_EXERCISE BRIEF_
The entries need to be copied exactly as they stand, images left out.

_ENTRIES PROVIDED_
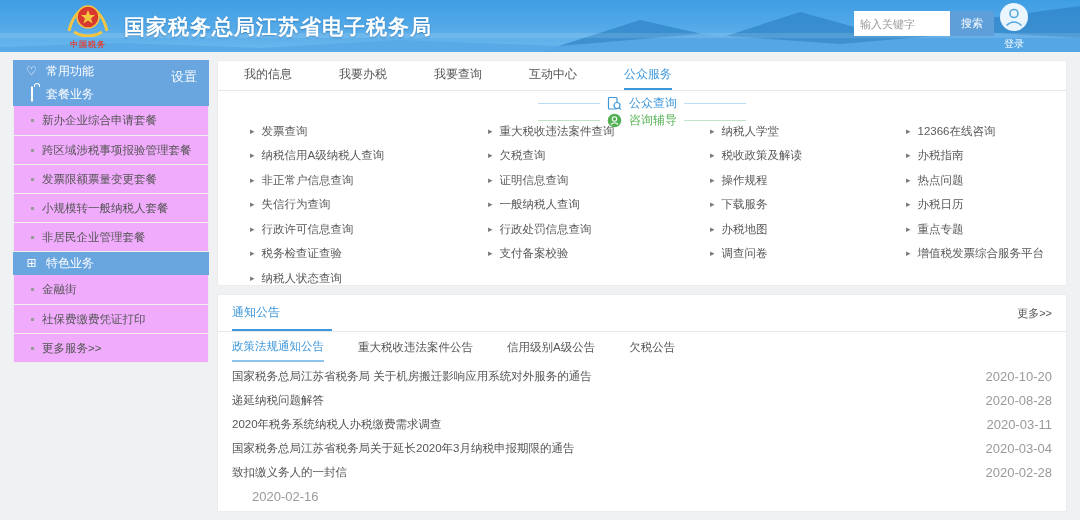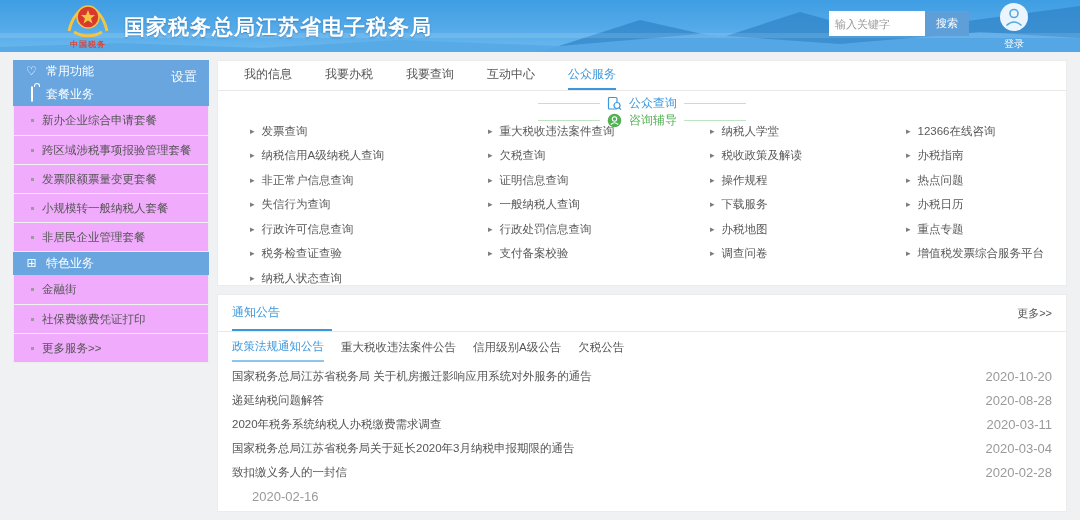"输入关键字" .search-area { right: 111px -> 86px }
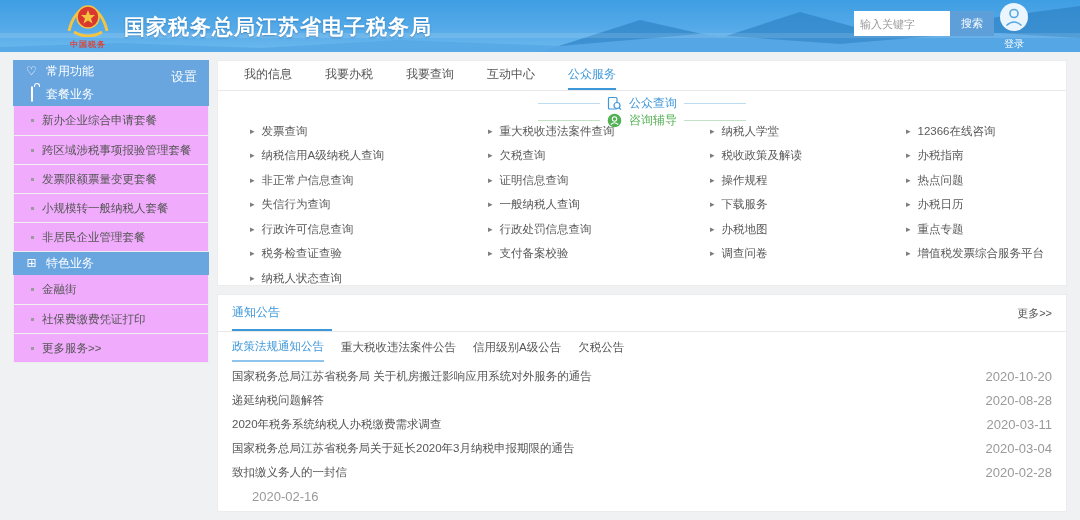"我的信息" .tabs { gap: 33px -> 47px }
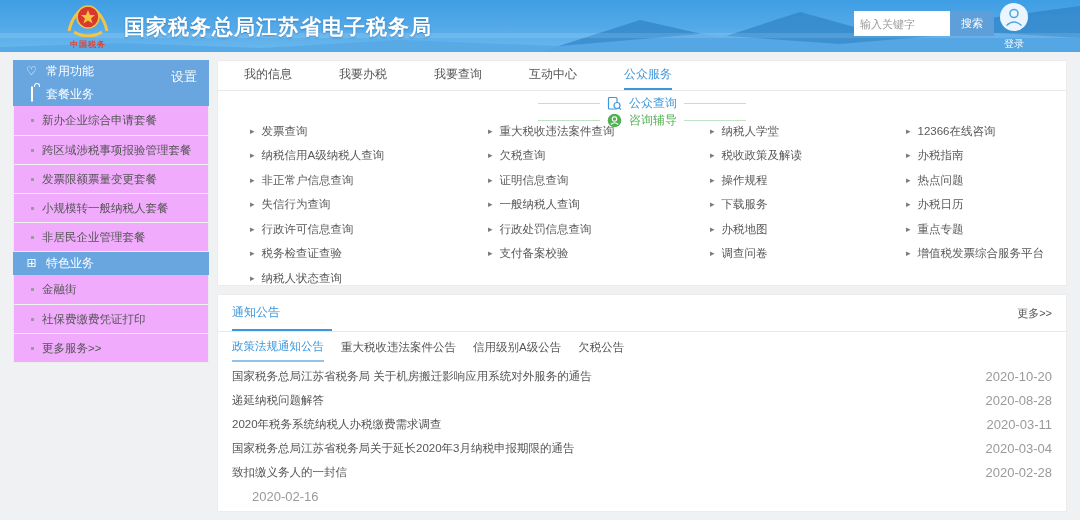"政策法规通知公告" .subtabs { gap: 17px -> 34px }
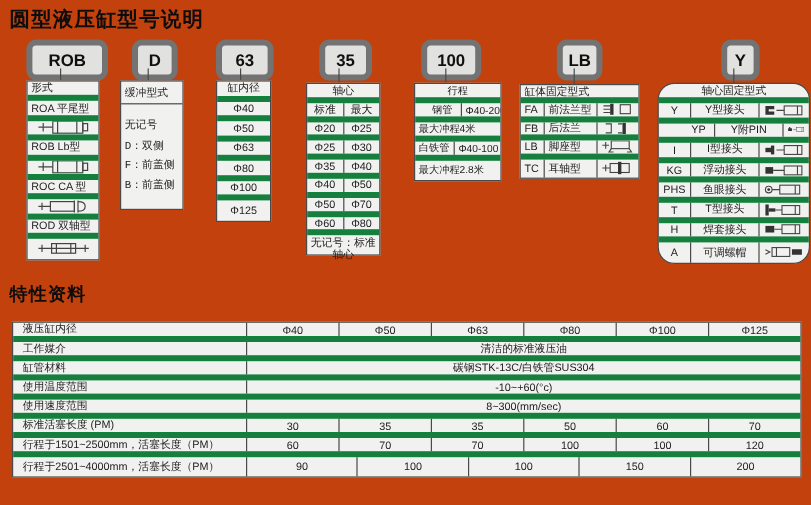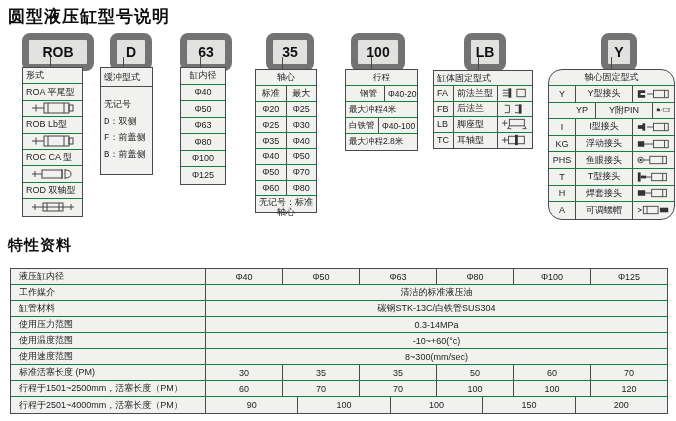"圆型液压缸型号说明" .sheet { background: #ffffff -> #c2410c }
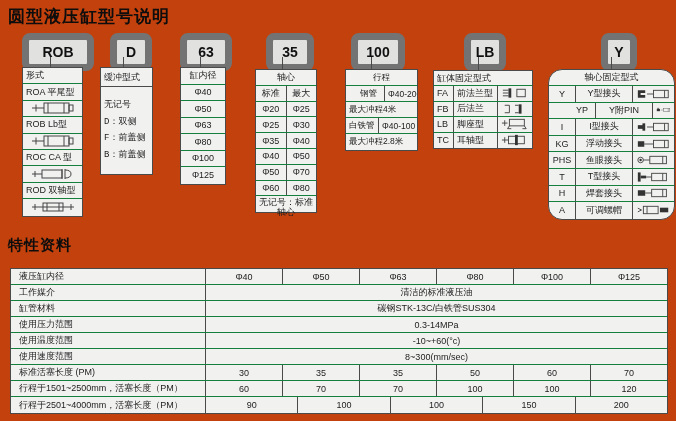"ROB" .badge { border: 7px solid #737373 -> 5px solid #737373 }
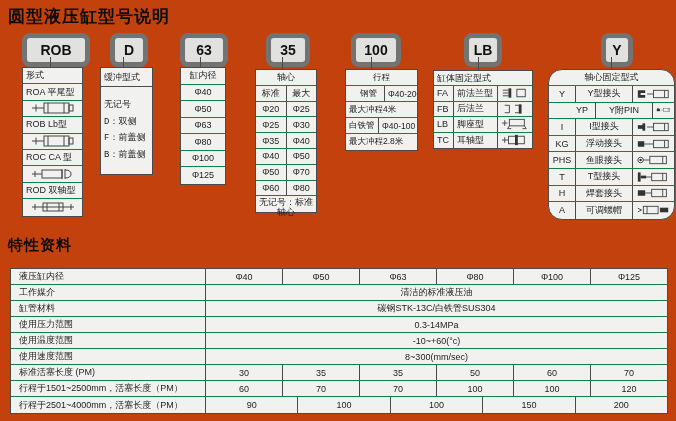"形式" .r { border-bottom: 1px solid #15803d -> 5px solid #15803d }
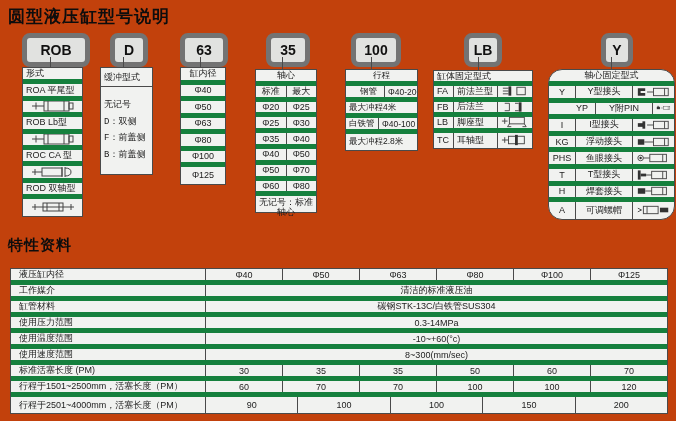"使用压力范围" div.r { html: <div> <div>使用压力范围</div> <div>0.3-14MPa</div> </div> -> none }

_ANSWER TO THE EXERCISE_
"输入关键字" .search-area { right: 111px -> 86px }
"我的信息" .tabs { gap: 33px -> 47px }
"政策法规通知公告" .subtabs { gap: 17px -> 34px }
"圆型液压缸型号说明" .sheet { background: #ffffff -> #c2410c }
"ROB" .badge { border: 7px solid #737373 -> 5px solid #737373 }
"形式" .r { border-bottom: 1px solid #15803d -> 5px solid #15803d }
"使用压力范围" div.r { html: <div> <div>使用压力范围</div> <div>0.3-14MPa</div> </div> -> none }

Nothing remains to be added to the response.